Ceramic has established itself in the exhaust system for good reason. The combination of temperature resistance, thermal shock stability, wear resistance and corrosion resistance enables reliable and precise flap control – even when metallic components reach their limits.
Ceramic bearings and inserts ensure stable, precise guidance of the exhaust flap. Ceramic PVC components thus contribute to the robust longevity of exhaust systems.
Technical Advantages – Exhaust Gas Flap Bearings
- Temperature-resistant, insulating, low thermal expansion: Resistant to high exhaust gas temperatures, thermally insulates adjacent components and minimal expansion during temperature changes.
- Pressure-resistant: Reliably withstands mechanical stresses in the flap and adjustment range.
- Dimensional stability: Maintains dimensional accuracy even under continuous high thermal loads and dynamic stresses.
- Precision: Enables tight tolerances and clean, precise flap guidance.
- Low wear: Reduces friction and abrasion, even with continuous movement in the exhaust gas flow.
- Long service life: Contributes to the long-lasting, reliable function of the entire exhaust flap mechanism.
Sensor Feedthroughs
Modern combustion systems require precise measurement data in order to reduce emissions and comply with legal requirements.
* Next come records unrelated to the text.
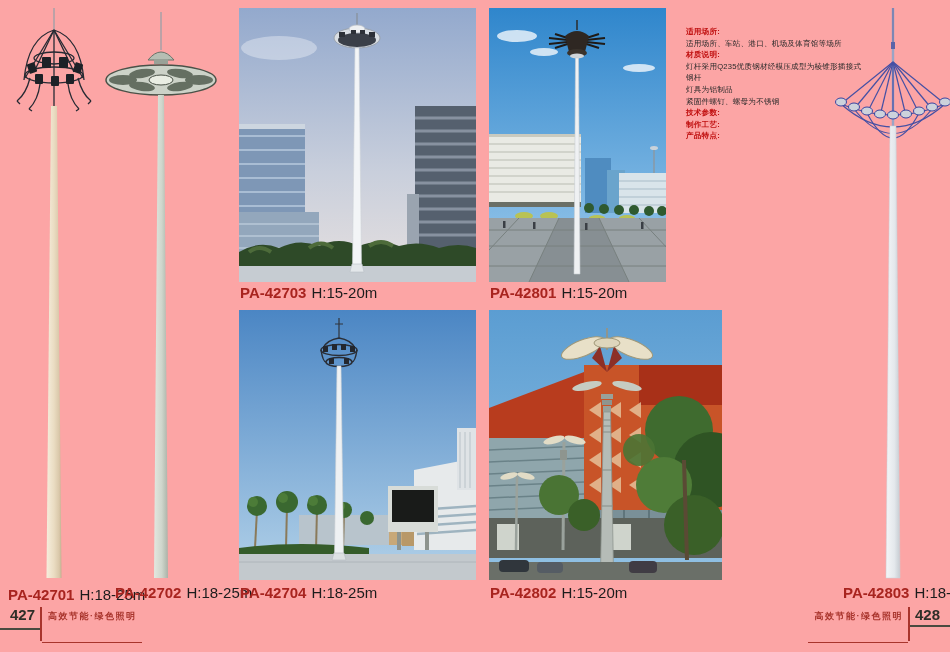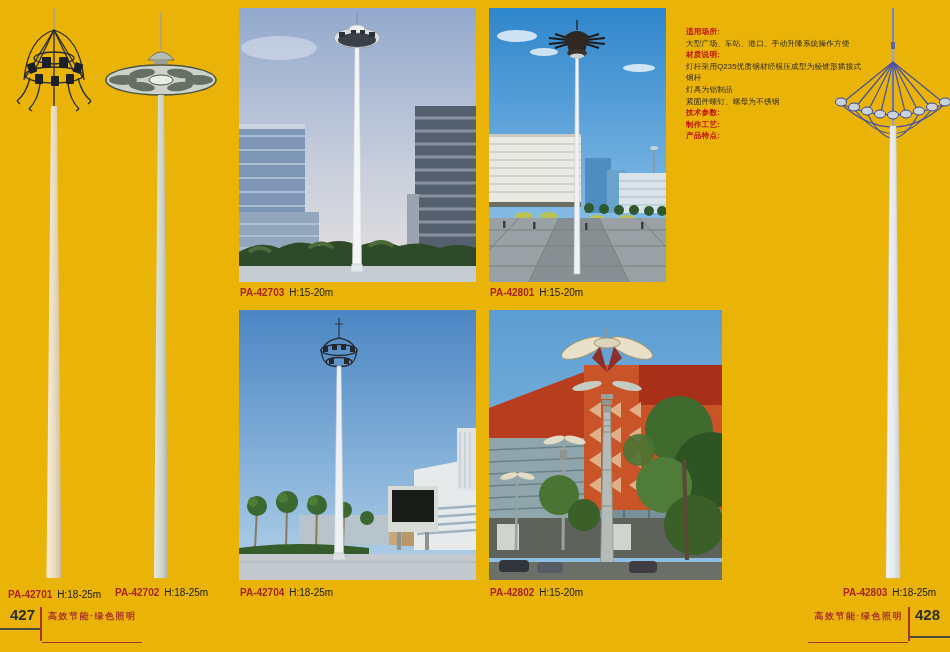--- a/index.html
+++ b/index.html
@@ -1,42 +1,42 @@
 <!DOCTYPE html>
 <html><head>
 <meta charset="utf-8">
 <style>
   html,body{margin:0;padding:0;background:#e9e9e9;}
   .page{
-    position:relative;width:950px;height:652px;background:#eab308;
+    position:relative;width:950px;height:652px;background:#fca5a5;
     font-family:"Liberation Sans",sans-serif;overflow:hidden;margin:0 auto;
   }
   .abs{position:absolute;}
   .photo{position:absolute;overflow:hidden;background:#cde;}
   .photo svg{display:block;}
   
-  .plabel{position:absolute;font-size:10px;line-height:14px;white-space:nowrap;}
+  .plabel{position:absolute;font-size:15px;line-height:14px;white-space:nowrap;}
   .plabel .code{color:#a8241f;font-weight:bold;}
   .plabel .hval{color:#1c1c1c;font-weight:normal;margin-left:5px;}
   
   .specs{
     position:absolute;left:686px;top:26px;width:176px;
     font-size:7.6px;line-height:11.6px;color:#2a2a2a;letter-spacing:.2px;
   }
   .spec-title{color:#c01010;font-weight:bold;}
   .spec-body{white-space:pre-line;}
   
   .footer{position:absolute;top:607px;display:flex;align-items:flex-start;}
   .footer-left{left:0;}
   .footer-right{right:0;}
   .fnum{
     font-size:15px;line-height:15px;font-weight:bold;color:#2e2e28;
     border-bottom:2px solid #4a4a40;padding:0 5px 6px 10px;
   }
-  .footer-right .fnum{padding:0 10px 14px 5px;text-align:right;}
+  .footer-right .fnum{padding:0 10px 3px 5px;text-align:right;}
   .fvline{width:2px;height:34px;background:#a8342c;}
   .fslogan{
     font-size:9px;line-height:9px;font-weight:bold;color:#a8342c;
     letter-spacing:1.5px;border-bottom:1.5px solid #a8342c;
     padding:5px 5px 21px 6px;
   }
 </style>
 </head>
 <body>
 
@@ -483,21 +483,21 @@
         <ellipse cx="73" cy="106" rx="5.5" ry="4"></ellipse>
       <ellipse cx="86" cy="103" rx="5.5" ry="4"></ellipse>
         <ellipse cx="99" cy="99" rx="5.5" ry="4"></ellipse>
       <ellipse cx="112" cy="94" rx="5.5" ry="4"></ellipse>
     </g>
     <polygon points="57,118 63,118 67,570 53,570" fill="url(#pole3)" stroke="#cdd2d8" stroke-width="0.5"></polygon>
   </svg>
 
   <div class="specs">
     <div class="spec-title">适用场所:</div>
-    <div class="spec-body">大型广场、车站、港口、手动升降系统操作方便</div>
+    <div class="spec-body">适用场所、车站、港口、机场及体育馆等场所</div>
     <div class="spec-title">材质说明:</div>
     <div class="spec-body">灯杆采用Q235优质钢材经模压成型为棱锥形插接式钢杆
 灯具为铝制品
 紧固件螺钉、螺母为不锈钢</div>
     <div class="spec-title">技术参数:</div>
     <div class="spec-title">制作工艺:</div>
     <div class="spec-title">产品特点:</div>
   </div>
 
   <div class="plabel" style="left:240px;top:286px;">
This requires sensors that can measure under extreme conditions – directly in the hot exhaust gas stream, in the tightest installation spaces and throughout the entire service life of a vehicle.
This is where sensor feedthroughs made of technical ceramics come into play. Ceramic sensor feedthroughs are essential components of modern exhaust and engine control systems. They protect sensitive sensor electronics, ensure reliable electrical insulation and transmit signals stably – even under extreme thermal and mechanical conditions.
The multifunctional measuring capability of these sensors enables precise control of the combustion process. This makes them indispensable for compliance with legal requirements and optimisation of engine performance.
No modern combustion engine can do without sensor technology with ceramic elements – above all the lambda sensor as a key component for exhaust gas control.
Technical Advantages - Sensor Feedthroughs
- Electrical insulation: Ensures reliable signal transmission without interference and protects sensitive electronics.
- High temperature resistance: Remains stable even at high exhaust gas temperatures directly in the hot exhaust gas flow.
- Dimensional stability: Maintains precise dimensions even under temperature fluctuations or mechanical stress.
- Compact design: Enables space-saving integration even in confined installation spaces.
Membranes for Pressure Sensors
Ceramic pressure diaphragms are high-precision, mechanically robust functional elements used as key components in pressure sensors for automotive applications, reliably converting applied pressure into a measurable signal - even under extreme environmental conditions.
In automotive applications, ceramic pressure diaphragms perform safety- and control-relevant functions and are used particularly where aggressive media, severe temperature fluctuations, and long service life are required. As passive, static components, they must operate with long-term dimensional stability, tightness, and reproducibility.
Material & Design Options
Depending on the sensor principle and application area, different ceramic materials are used. For example, aluminum oxide (Al₂O₃) has proven effective for robust, cost-stable high-volume automotive applications.
Design options:
Planar or structured diaphragm geometries
Customer-specific thicknesses and diameters
Further information on ceramic diaphragms for pressure sensors
Technical Advantages - Membranes
- High long-term stability: No plastic deformation, no creep — consistent sensor characteristics over the entire vehicle service life.
- Temperature resistance: Reliable performance even at high operating temperatures, e.g., in exhaust or engine environments.
- Media resistance: Resistant to aggressive media such as exhaust gases, condensates, fuels, oils, and coolants.